#### Available data
━━━━━━━━━━━━━━━━━━━━

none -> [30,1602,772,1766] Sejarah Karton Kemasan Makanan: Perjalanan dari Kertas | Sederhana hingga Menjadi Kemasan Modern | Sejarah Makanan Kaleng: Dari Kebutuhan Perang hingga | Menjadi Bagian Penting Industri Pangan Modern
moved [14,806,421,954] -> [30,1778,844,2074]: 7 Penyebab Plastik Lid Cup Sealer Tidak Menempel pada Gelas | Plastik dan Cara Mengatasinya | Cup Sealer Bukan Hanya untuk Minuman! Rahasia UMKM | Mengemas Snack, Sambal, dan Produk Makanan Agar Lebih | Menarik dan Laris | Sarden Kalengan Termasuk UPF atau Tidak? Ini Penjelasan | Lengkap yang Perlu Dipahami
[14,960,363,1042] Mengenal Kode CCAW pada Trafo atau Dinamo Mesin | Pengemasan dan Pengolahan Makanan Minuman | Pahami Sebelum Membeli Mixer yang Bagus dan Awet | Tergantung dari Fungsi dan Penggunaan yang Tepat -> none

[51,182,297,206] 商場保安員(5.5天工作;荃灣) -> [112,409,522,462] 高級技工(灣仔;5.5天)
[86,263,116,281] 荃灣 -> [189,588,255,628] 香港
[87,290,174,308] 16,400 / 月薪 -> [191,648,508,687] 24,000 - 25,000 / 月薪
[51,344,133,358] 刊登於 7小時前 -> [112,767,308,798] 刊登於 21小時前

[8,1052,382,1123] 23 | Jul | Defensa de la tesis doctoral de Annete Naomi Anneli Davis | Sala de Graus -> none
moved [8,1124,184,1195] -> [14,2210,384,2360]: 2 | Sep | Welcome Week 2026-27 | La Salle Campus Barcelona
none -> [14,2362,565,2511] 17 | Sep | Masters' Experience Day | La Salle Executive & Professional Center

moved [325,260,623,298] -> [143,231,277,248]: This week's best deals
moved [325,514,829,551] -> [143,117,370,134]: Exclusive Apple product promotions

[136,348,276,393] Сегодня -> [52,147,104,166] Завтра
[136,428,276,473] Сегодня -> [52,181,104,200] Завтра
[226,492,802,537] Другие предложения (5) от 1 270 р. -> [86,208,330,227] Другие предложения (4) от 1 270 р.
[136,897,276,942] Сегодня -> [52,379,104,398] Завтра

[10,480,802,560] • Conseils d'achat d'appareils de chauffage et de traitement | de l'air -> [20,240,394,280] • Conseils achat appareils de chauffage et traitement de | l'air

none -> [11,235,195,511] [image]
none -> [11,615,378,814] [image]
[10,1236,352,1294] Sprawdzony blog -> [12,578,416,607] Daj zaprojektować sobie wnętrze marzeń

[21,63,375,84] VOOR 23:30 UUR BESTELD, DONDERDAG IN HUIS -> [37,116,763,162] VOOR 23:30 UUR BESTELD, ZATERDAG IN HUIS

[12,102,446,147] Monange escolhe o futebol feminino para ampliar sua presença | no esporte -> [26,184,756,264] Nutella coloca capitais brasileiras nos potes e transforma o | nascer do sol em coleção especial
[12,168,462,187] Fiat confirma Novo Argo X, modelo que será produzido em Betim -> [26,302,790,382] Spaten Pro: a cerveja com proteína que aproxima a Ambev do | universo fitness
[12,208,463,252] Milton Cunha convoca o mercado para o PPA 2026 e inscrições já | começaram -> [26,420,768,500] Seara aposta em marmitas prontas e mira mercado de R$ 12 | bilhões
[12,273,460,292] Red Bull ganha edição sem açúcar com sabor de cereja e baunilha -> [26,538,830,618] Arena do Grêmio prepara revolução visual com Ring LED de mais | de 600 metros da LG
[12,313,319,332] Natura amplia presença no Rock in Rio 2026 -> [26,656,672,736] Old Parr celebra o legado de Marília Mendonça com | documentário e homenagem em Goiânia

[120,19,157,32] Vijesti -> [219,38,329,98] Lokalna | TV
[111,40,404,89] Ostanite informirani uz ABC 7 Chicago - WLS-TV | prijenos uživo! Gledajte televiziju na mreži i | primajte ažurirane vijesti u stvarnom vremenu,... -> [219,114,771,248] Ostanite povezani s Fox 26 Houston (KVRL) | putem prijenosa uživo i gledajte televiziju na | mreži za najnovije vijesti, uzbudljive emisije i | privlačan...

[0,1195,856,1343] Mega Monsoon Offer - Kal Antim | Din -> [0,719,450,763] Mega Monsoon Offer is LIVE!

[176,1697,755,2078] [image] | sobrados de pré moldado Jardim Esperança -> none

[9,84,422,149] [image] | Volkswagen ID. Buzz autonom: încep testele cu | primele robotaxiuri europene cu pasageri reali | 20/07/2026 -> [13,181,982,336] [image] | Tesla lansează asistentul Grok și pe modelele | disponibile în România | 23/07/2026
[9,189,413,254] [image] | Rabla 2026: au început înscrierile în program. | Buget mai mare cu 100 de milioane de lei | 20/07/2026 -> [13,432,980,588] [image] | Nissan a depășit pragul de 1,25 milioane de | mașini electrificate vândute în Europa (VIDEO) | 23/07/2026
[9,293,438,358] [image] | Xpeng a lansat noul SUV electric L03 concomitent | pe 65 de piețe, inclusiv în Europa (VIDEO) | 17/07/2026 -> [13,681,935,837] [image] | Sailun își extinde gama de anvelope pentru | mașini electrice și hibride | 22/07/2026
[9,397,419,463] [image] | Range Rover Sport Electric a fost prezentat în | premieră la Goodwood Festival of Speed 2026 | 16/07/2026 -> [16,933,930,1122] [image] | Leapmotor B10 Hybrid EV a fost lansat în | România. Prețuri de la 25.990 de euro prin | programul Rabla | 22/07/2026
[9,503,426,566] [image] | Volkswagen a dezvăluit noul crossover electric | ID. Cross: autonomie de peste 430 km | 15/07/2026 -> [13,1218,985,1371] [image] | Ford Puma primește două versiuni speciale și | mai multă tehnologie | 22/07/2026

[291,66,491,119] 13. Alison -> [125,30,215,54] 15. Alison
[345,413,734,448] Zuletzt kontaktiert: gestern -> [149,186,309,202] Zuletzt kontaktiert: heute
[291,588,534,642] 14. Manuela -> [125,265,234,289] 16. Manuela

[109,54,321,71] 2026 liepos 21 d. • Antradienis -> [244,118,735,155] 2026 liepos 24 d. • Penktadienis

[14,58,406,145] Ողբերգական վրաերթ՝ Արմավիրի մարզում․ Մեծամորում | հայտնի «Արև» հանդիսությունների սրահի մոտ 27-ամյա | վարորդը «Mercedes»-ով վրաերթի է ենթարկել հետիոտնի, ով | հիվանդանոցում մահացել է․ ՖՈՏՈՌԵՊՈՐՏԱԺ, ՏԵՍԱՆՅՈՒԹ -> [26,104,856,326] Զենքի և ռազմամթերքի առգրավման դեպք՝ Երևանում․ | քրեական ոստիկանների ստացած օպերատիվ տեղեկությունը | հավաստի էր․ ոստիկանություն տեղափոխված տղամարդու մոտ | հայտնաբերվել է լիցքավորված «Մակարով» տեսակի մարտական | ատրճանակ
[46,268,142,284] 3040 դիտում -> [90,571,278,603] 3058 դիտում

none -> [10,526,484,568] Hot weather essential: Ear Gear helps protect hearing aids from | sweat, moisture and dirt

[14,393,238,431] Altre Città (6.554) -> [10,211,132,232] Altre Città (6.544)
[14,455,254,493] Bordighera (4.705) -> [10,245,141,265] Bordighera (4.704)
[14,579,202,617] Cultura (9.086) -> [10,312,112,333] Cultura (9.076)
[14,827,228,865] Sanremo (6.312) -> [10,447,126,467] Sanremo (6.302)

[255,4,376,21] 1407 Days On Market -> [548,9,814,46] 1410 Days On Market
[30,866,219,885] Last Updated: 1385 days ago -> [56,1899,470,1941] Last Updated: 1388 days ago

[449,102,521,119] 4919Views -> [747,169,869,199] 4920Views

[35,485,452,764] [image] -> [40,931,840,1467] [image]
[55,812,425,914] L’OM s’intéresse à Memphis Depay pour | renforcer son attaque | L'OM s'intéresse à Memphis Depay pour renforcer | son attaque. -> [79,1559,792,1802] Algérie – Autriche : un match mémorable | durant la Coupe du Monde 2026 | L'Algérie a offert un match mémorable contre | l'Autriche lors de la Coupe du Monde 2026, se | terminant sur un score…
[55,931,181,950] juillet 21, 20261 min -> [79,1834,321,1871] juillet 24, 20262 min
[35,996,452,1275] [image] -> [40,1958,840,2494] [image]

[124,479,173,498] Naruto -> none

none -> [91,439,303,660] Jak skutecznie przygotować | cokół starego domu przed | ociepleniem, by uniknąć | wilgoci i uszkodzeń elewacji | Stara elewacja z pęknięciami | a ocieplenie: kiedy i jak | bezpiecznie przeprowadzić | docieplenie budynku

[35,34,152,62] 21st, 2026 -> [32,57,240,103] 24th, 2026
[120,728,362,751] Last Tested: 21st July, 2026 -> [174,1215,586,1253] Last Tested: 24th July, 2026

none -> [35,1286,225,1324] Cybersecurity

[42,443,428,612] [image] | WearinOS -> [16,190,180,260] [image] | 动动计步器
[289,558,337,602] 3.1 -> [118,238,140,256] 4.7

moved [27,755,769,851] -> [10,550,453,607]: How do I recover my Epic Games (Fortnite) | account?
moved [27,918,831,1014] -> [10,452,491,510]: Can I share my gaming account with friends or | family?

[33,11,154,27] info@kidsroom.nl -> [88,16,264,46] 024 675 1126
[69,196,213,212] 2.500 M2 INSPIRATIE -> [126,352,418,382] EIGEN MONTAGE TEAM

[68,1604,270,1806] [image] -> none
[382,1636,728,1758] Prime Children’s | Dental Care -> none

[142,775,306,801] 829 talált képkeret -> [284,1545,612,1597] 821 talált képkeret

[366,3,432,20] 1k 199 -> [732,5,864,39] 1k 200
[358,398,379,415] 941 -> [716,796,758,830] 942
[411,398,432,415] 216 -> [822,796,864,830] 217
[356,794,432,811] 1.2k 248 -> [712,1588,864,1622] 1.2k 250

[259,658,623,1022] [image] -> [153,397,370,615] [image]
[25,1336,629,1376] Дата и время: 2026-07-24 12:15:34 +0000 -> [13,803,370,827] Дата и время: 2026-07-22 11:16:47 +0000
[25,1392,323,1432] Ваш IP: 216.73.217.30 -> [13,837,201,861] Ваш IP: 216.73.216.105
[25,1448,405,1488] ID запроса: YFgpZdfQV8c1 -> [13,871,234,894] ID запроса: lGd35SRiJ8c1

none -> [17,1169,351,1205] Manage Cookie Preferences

━━━━━━━━━━━━━━━━━━━━

#### Exercise description
Start with the first line. Please copy exactly each line of the listing through the one with "moved [14,806,421,954] ->", including it.

#### Task result
none -> [30,1602,772,1766] Sejarah Karton Kemasan Makanan: Perjalanan dari Kertas | Sederhana hingga Menjadi Kemasan Modern | Sejarah Makanan Kaleng: Dari Kebutuhan Perang hingga | Menjadi Bagian Penting Industri Pangan Modern
moved [14,806,421,954] -> [30,1778,844,2074]: 7 Penyebab Plastik Lid Cup Sealer Tidak Menempel pada Gelas | Plastik dan Cara Mengatasinya | Cup Sealer Bukan Hanya untuk Minuman! Rahasia UMKM | Mengemas Snack, Sambal, dan Produk Makanan Agar Lebih | Menarik dan Laris | Sarden Kalengan Termasuk UPF atau Tidak? Ini Penjelasan | Lengkap yang Perlu Dipahami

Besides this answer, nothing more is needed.